> GIVEN DATA
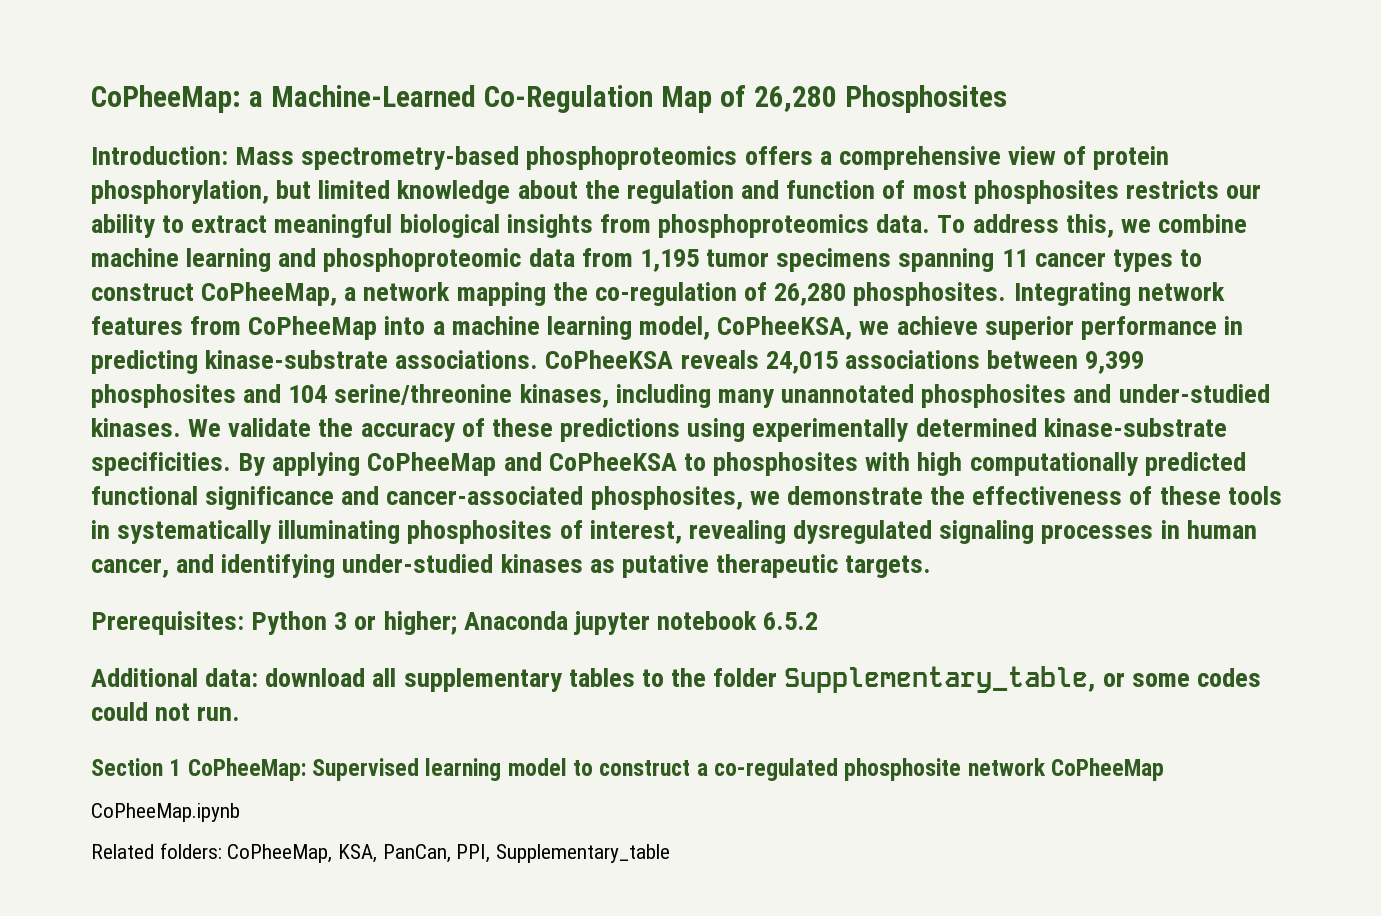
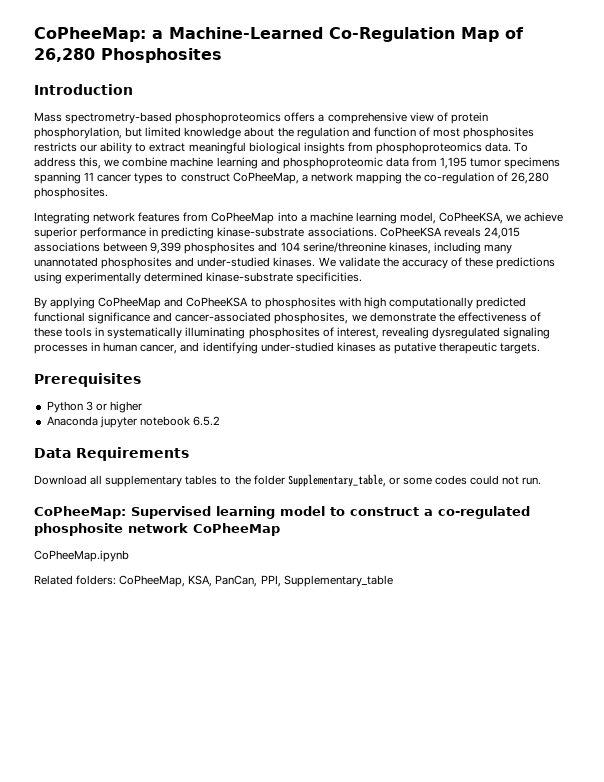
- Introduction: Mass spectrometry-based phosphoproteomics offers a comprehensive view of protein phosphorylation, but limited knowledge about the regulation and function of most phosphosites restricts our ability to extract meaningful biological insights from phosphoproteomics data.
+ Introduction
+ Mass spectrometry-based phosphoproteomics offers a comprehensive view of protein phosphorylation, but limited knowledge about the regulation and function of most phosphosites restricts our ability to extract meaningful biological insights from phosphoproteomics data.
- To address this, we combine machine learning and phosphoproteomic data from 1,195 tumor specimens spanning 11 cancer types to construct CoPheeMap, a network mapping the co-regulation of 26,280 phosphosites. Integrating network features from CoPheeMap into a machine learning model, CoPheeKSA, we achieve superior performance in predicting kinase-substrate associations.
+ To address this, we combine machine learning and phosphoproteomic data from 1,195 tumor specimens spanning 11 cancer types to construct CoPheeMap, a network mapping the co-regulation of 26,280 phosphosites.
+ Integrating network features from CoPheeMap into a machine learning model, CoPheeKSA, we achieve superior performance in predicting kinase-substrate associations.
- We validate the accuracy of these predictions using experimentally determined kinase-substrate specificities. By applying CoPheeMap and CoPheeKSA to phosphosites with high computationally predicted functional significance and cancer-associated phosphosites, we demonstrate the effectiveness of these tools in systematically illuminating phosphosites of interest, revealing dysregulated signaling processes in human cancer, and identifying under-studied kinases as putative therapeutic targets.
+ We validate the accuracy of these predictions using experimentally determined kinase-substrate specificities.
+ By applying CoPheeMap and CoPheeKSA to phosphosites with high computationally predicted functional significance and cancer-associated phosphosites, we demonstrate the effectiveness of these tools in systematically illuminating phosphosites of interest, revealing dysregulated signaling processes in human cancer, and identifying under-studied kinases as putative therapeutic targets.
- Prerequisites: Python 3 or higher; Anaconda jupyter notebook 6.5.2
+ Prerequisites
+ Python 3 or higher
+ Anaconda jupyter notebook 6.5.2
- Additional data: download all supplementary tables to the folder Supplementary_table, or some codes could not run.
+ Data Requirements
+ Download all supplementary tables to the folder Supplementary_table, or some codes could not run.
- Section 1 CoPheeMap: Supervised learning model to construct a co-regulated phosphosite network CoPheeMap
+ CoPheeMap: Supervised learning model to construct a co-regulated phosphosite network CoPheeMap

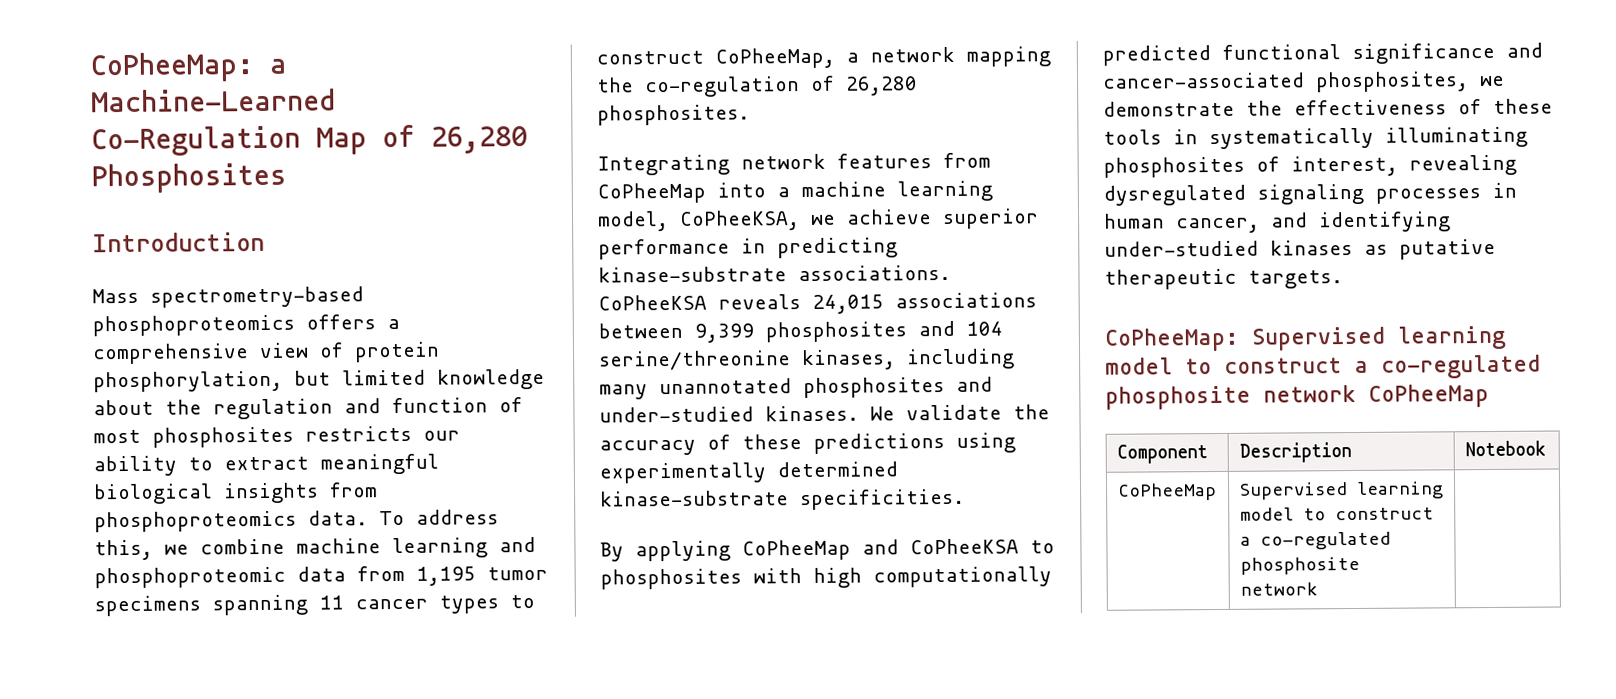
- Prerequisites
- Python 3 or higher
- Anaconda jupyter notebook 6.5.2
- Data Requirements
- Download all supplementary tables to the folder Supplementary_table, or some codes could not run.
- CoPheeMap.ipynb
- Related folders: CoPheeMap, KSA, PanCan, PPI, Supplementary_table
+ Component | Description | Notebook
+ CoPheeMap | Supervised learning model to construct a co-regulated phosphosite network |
--
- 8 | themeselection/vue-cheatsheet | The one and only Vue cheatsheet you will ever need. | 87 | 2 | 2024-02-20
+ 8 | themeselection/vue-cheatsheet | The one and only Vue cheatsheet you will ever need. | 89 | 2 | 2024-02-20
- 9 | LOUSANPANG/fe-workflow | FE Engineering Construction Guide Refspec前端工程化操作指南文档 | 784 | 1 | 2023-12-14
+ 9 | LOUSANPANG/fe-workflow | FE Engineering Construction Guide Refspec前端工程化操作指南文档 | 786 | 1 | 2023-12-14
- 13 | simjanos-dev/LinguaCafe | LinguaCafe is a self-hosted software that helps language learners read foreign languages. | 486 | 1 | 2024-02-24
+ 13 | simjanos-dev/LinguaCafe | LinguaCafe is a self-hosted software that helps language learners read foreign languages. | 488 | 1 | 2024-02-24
--
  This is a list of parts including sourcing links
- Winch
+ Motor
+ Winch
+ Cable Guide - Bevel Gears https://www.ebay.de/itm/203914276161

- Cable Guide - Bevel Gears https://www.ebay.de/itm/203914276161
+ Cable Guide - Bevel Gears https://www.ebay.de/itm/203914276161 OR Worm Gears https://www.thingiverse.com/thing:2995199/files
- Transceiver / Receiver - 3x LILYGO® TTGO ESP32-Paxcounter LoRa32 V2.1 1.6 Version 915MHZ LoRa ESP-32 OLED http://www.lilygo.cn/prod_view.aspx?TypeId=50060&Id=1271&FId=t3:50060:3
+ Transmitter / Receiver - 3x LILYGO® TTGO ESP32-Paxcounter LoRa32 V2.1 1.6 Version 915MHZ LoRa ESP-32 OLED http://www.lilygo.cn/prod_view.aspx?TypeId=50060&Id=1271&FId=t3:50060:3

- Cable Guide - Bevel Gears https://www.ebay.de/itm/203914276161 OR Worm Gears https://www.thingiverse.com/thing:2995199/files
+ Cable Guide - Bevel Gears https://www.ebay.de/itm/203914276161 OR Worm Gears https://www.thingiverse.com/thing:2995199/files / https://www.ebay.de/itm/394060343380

> EXERCISE
What lines above contain the string "associations"? Copy all of them.

> TASK ANSWER
- To address this, we combine machine learning and phosphoproteomic data from 1,195 tumor specimens spanning 11 cancer types to construct CoPheeMap, a network mapping the co-regulation of 26,280 phosphosites. Integrating network features from CoPheeMap into a machine learning model, CoPheeKSA, we achieve superior performance in predicting kinase-substrate associations.
+ Integrating network features from CoPheeMap into a machine learning model, CoPheeKSA, we achieve superior performance in predicting kinase-substrate associations.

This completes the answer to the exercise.